_Task goal:_
Your copy should match the entries below exactly, apart from the images.

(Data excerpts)
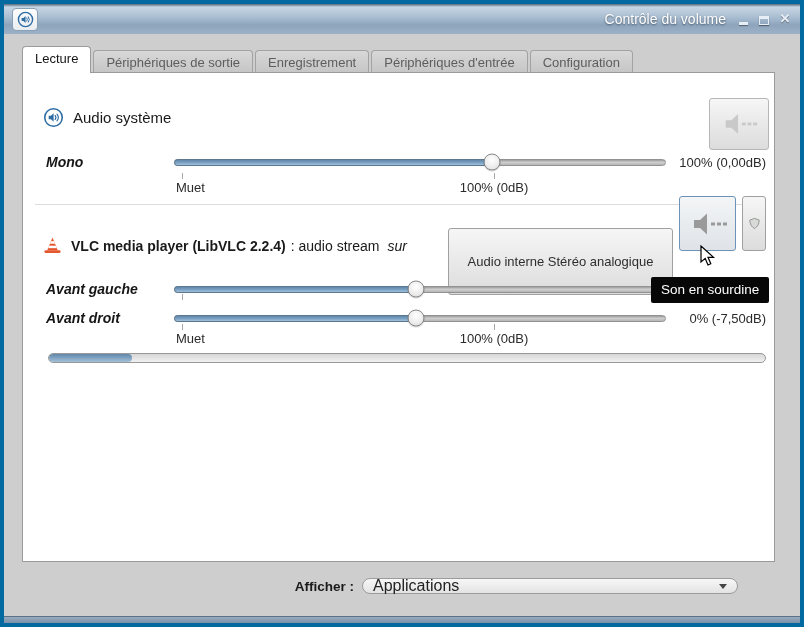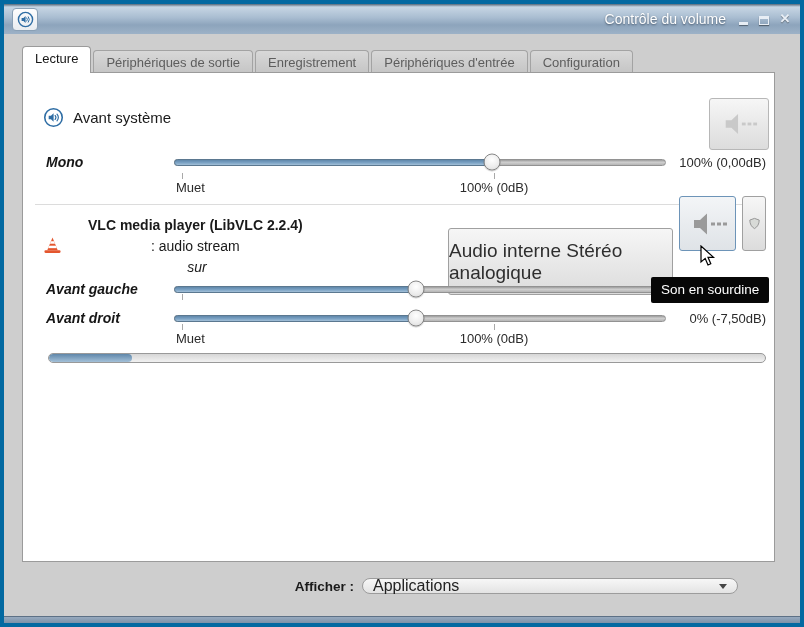"Avant système" span.sons-label { text: Avant -> Audio }
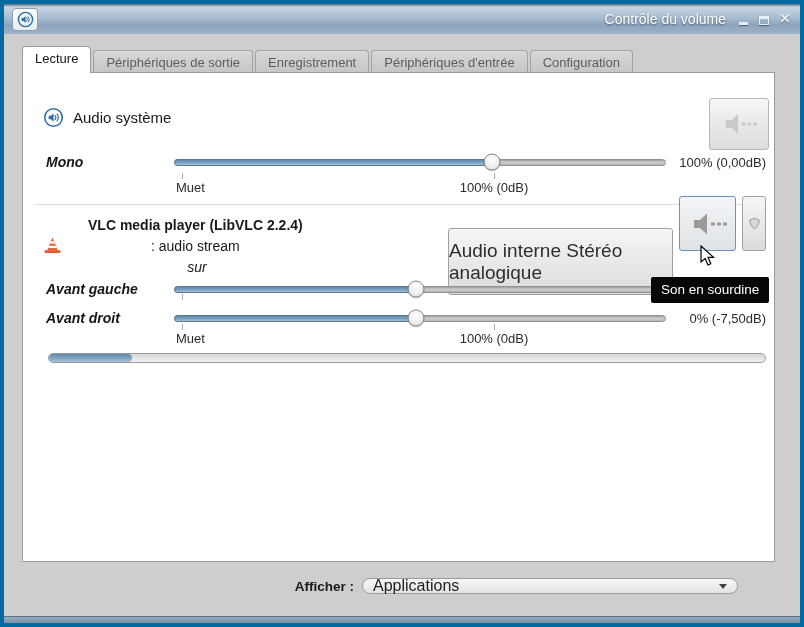"VLC media player (LibVLC 2.2.4)" .vlc-text { flex-direction: column -> none; margin-left: 26px -> 9px }
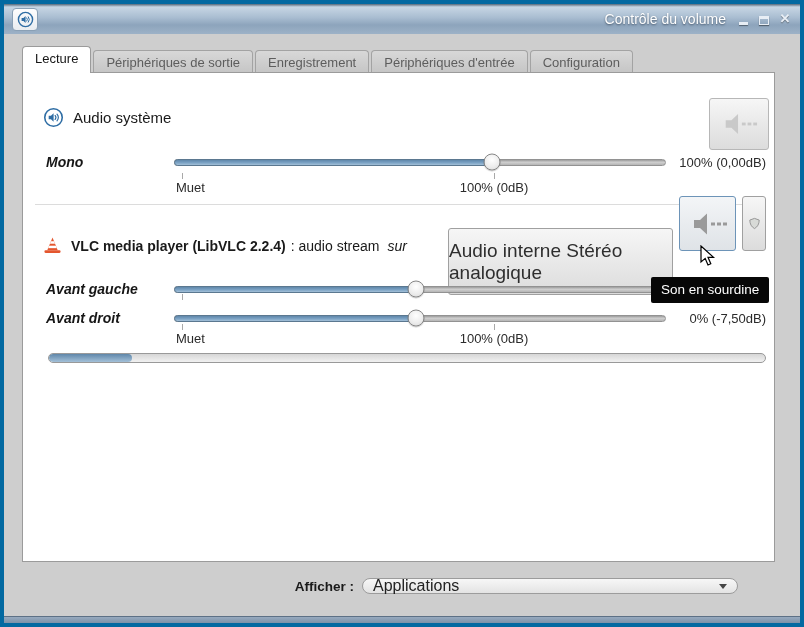"Audio interne Stéréo analogique" .device-btn { font-size: 19px -> 13px }
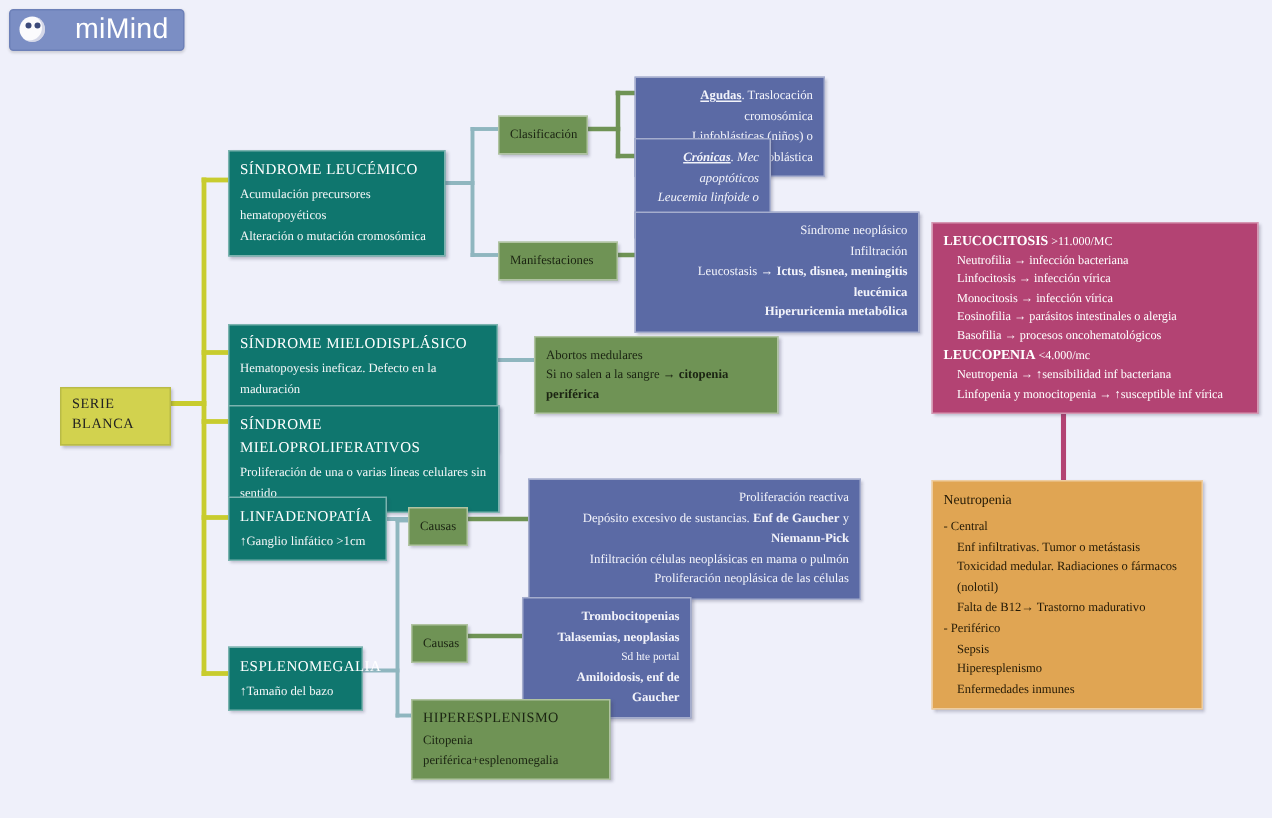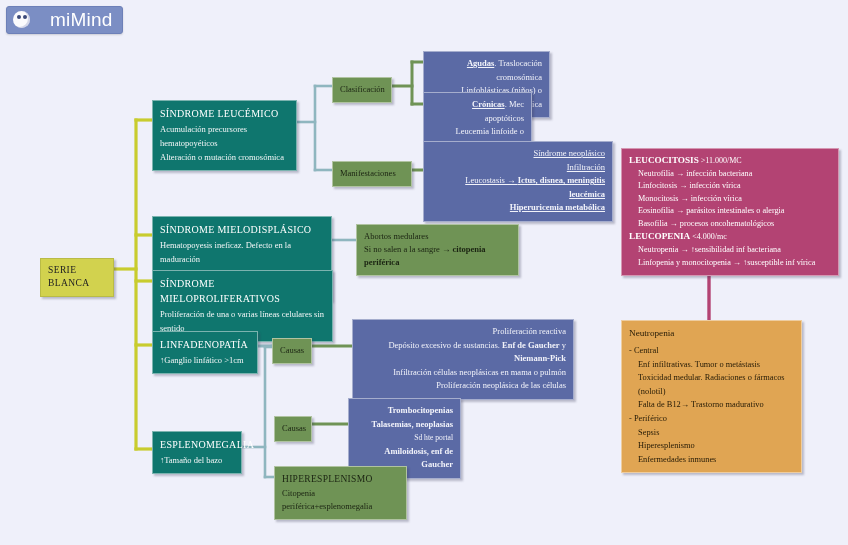"Crónicas. Mec apoptóticos" div.node { font-style: none -> italic; width: 109px -> 91px }
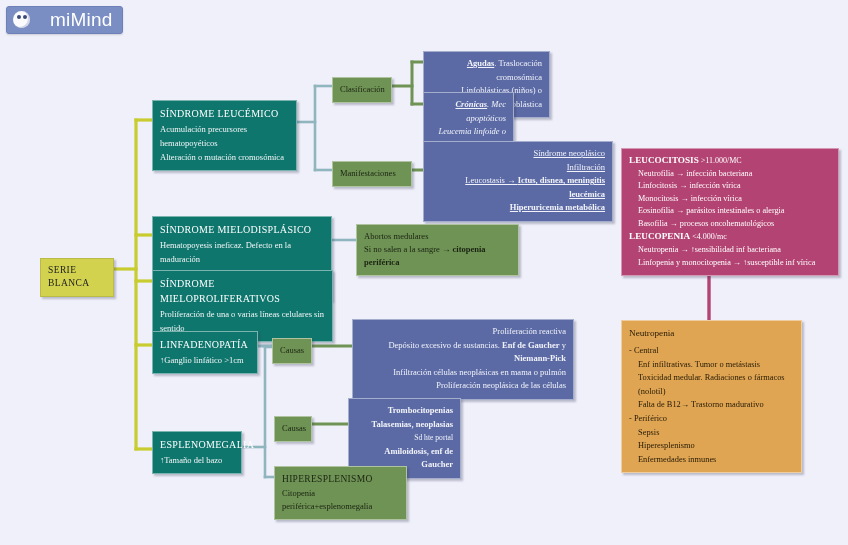"Síndrome neoplásico" div.node { text-decoration: underline -> none }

_Answer area:_
"Avant système" span.sons-label { text: Avant -> Audio }
"VLC media player (LibVLC 2.2.4)" .vlc-text { flex-direction: column -> none; margin-left: 26px -> 9px }
"Audio interne Stéréo analogique" .device-btn { font-size: 19px -> 13px }
"Crónicas. Mec apoptóticos" div.node { font-style: none -> italic; width: 109px -> 91px }
"Síndrome neoplásico" div.node { text-decoration: underline -> none }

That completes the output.